(Stored records)
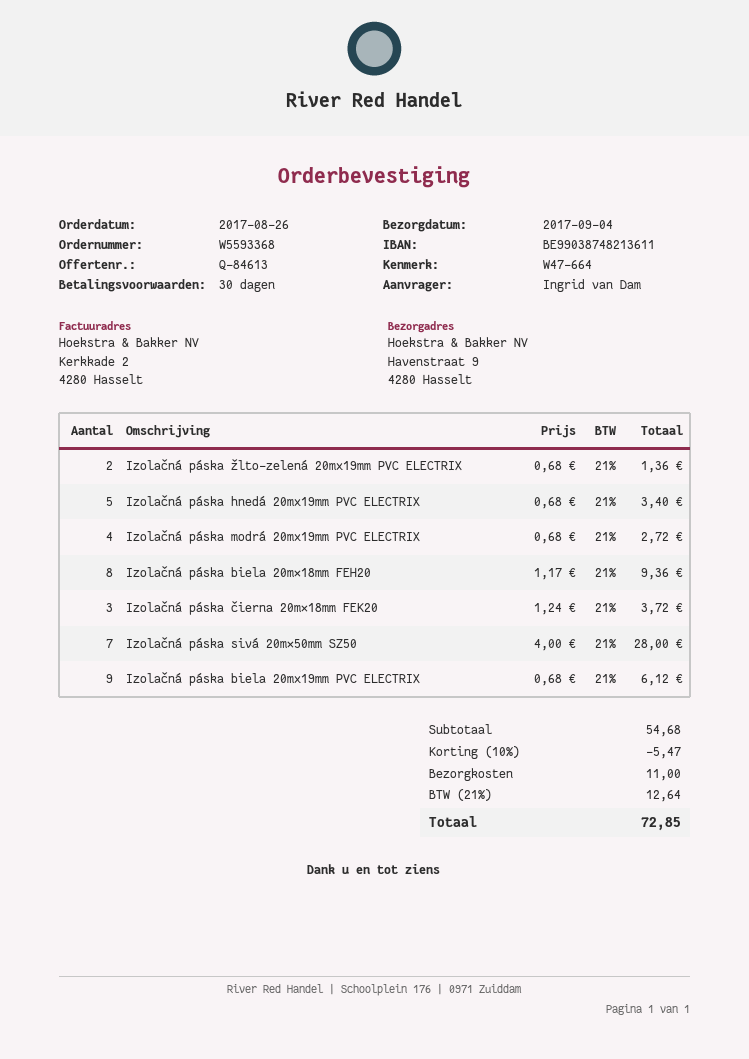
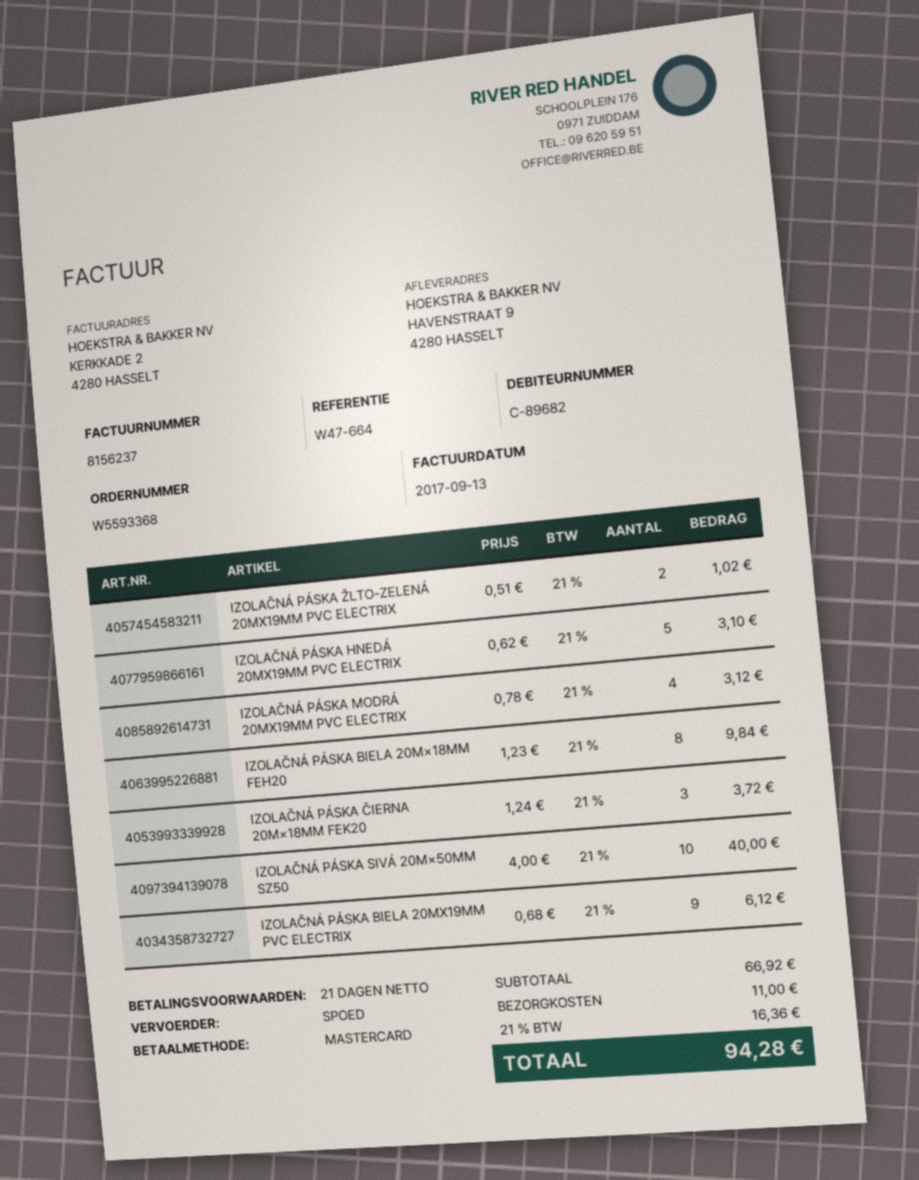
payment terms: 30 days -> 21 days
Izolačná páska žlto-zelená 20mx19mm PVC ELECTRIX: 2 x 0.68 = 1.36 -> 2 x 0.51 = 1.02
Izolačná páska hnedá 20mx19mm PVC ELECTRIX: 5 x 0.68 = 3.40 -> 5 x 0.62 = 3.10
Izolačná páska modrá 20mx19mm PVC ELECTRIX: 4 x 0.68 = 2.72 -> 4 x 0.78 = 3.12
Izolačná páska biela 20m×18mm FEH20: 8 x 1.17 = 9.36 -> 8 x 1.23 = 9.84
Izolačná páska sivá 20m×50mm SZ50: 7 x 4.00 = 28.00 -> 10 x 4.00 = 40.00
subtotal: 54.68 -> 66.92
discount: 10% = 5.47 -> none
tax: 21% = 12.64 -> 21% = 16.36
total: 72.85 -> 94.28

**REQUIREMENT**
All of the records need to be restated word for word, but not the pictures.

**WRITTEN SOLUTION**
payment terms: 30 days -> 21 days
Izolačná páska žlto-zelená 20mx19mm PVC ELECTRIX: 2 x 0.68 = 1.36 -> 2 x 0.51 = 1.02
Izolačná páska hnedá 20mx19mm PVC ELECTRIX: 5 x 0.68 = 3.40 -> 5 x 0.62 = 3.10
Izolačná páska modrá 20mx19mm PVC ELECTRIX: 4 x 0.68 = 2.72 -> 4 x 0.78 = 3.12
Izolačná páska biela 20m×18mm FEH20: 8 x 1.17 = 9.36 -> 8 x 1.23 = 9.84
Izolačná páska sivá 20m×50mm SZ50: 7 x 4.00 = 28.00 -> 10 x 4.00 = 40.00
subtotal: 54.68 -> 66.92
discount: 10% = 5.47 -> none
tax: 21% = 12.64 -> 21% = 16.36
total: 72.85 -> 94.28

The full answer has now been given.